INTRODUCTION Carnitine deficiency may be a significant problem in patients with kidney
disease, particularly in those undergoing maintenance dialysis. A discussion of carnitine
metabolism, as well as the role of carnitine supplementation in this patient population, is presented
in this topic review.
ROLE OF CARNITINE IN INTERMEDIARY METABOLISM Carnitine is an important
intermediary in fat metabolism. It is required to shuttle long-chain fatty acids, in the form of
acylcarnitines, into mitochondria for beta-oxidation; carnitine is, therefore, crucial for energy
production in tissues dependent upon fatty acid oxidation, such as cardiac and skeletal muscle.
Reactions of carnitine with activated fatty acids (acyl CoA) are esterifications of the general form
acyl CoA + carnitine -> acylcarnitine + CoASH
and are catalyzed by a family of carnitine acyltransferases.
Besides fatty acid oxidation, functions of carnitine include modulating the concentration of CoA,
scavenging toxic acyl groups, and facilitating their transport out of mitochondria. Impaired fatty acid
metabolism and consequent accumulation of acyl CoA are characteristic of renal failure. Acyl CoAs
inhibit numerous enzymes important in intermediary metabolism and thereby increase insulin
resistance, apoptosis, generation of free radicals, and lipid peroxidation products. Conversion of
acyl CoA to acylcarnitine and transport out of mitochondria constitutes a normal scavenger system
for toxic acyl groups that are generated in excess in renal failure [1-4].
RENAL HANDLING AND METABOLISM OF CARNITINE IN RENAL
FAILURE While carnitine is derived from red meat and dairy products in the diet, biosynthesis in
the liver, kidney, and brain is adequate to meet normal requirements in healthy individuals.

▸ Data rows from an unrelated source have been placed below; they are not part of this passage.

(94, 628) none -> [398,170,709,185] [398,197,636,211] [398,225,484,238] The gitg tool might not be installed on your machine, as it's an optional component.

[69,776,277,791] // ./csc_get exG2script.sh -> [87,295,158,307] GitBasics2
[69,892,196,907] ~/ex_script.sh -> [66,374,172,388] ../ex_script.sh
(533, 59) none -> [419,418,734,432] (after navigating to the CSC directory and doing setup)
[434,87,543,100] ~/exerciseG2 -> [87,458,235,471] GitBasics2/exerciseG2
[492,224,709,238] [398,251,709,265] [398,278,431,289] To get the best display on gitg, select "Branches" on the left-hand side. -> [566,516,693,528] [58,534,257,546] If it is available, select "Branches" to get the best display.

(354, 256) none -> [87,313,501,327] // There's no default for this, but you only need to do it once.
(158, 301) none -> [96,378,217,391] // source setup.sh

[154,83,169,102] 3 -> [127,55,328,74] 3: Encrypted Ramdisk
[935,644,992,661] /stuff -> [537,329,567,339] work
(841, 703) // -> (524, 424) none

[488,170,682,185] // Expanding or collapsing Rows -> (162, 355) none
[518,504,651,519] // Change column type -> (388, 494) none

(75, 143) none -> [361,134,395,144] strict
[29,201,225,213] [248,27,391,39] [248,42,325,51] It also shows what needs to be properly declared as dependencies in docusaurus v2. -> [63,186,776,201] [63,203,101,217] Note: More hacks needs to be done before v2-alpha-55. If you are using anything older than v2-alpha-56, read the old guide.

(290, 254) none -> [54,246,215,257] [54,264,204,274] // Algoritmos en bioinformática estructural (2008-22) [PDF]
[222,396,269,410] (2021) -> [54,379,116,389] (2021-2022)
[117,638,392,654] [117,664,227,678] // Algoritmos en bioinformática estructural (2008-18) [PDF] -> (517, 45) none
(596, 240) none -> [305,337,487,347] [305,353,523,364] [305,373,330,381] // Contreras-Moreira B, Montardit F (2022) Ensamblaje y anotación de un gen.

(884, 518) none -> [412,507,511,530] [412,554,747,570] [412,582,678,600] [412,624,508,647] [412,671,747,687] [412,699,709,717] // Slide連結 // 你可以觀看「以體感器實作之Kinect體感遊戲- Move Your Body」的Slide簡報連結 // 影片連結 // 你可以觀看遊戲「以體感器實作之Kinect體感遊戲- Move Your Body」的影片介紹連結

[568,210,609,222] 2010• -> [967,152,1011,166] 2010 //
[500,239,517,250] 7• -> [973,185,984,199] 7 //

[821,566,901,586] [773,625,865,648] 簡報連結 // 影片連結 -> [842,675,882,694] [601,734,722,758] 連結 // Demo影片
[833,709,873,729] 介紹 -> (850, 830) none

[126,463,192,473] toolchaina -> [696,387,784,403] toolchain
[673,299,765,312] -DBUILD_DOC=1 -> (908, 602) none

Approximately 95 percent of carnitine is stored in muscle, where it is concentrated by a specific
transporter. Free carnitine is filtered at the glomerulus, and over 90 percent undergoes tubular
reabsorption. By contrast, renal tubular absorption of acylcarnitine is limited, and clearance of
acylcarnitine is four to eight times greater than that of free carnitine [3]. Such differential clearance
is consistent with the concept that esterification with carnitine is a pathway for detoxification and
elimination of toxic acyl groups.
Alterations in chronic kidney dysfunction In chronic kidney dysfunction, clearance of both
free carnitine and acylcarnitine is reduced. Plasma levels of free and total carnitine are unchanged,
but serum acylcarnitine rises in inverse relation to the decline of the glomerular filtration rate (GFR)
[5]. The ratio of acylcarnitine to free carnitine is markedly increased.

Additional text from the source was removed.